Tel est le cas de la vente du fonds de commerce, s'agissant d'un contrat à exécution successive, la résiliation a pour effet d'anéantir le contrat seulement pour l'avenir. Et ce d'autant que la clause résolutoire prévu au contrat mentionne explicitement que seule la résiliation du contrat peut être prononcée.
En revanche, pour la vente de la licence, contrat à exécution instantanée, le principe de la résolution est l'anéantissement rétroactif de l'acte, ainsi que l'affirme la Cour de cassation 'la résolution de la vente emporte anéantissement rétroactif du contrat et remise des choses en leur état antérieur' Cass. 3e civ. 22 juin 2005, n°03-18.624 .
En effet la résiliation pour un contrat à exécution instantanée ne peut s'entendre qu'au sens de la résolution. La vente de la licence était dépourvue d'effets dans l'avenir, le prononcé d'une résiliation est dénué de sens. Il convient de considérer que le contrat de vente de la licence a été anéanti en raison de la résiliation du contrat de vente du fonds de commerce avec lequel il était lié et que dés lors, les parties doivent remettre les choses en leur étant antérieure comme si la vente n'avait pas eu lieu.
Il convient d'infirmer le jugement de première instance et de condamner M. [H] à payer à M. [Y] la somme de 40 000euros au titre de la restitution du prix de la licence IV.
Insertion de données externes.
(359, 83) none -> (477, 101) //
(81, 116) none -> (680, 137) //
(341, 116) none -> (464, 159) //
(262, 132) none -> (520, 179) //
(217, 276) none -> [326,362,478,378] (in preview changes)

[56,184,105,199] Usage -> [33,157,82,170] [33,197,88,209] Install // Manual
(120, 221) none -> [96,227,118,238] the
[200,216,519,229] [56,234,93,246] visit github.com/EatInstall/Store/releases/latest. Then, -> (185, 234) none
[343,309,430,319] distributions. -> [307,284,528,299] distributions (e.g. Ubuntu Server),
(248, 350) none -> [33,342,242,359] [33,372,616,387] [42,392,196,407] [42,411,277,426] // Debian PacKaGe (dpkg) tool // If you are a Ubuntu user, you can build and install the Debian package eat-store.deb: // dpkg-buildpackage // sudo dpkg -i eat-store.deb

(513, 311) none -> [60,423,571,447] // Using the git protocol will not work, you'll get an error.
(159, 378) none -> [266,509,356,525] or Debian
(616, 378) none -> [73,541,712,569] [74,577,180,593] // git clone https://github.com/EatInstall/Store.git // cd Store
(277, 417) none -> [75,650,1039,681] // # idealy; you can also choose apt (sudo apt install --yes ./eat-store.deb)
Par ces motifs, la cour statuant par arrêt contradictoire :
Infirme le jugement rendu le 25 janvier 2022 par le tribunal judiciaire de Perpignan, sauf en ce qu'il a rejeté les fins de non recevoir soulevées par M. [H] [E],
Statuant à nouveau et y ajoutant :
Condamne M. [H] [E] à payer à M. [Y] [O] la somme de 40 000euros au titre de la restitution du prix de cession de la licence IV, assorti des intérêts au taux légal à compter de la présente décision et la somme de 1 500euros au titre de l'article 700 du code de procédure civile,
Condamne M. [H] [E] aux entiers dépens y compris ceux de première instance.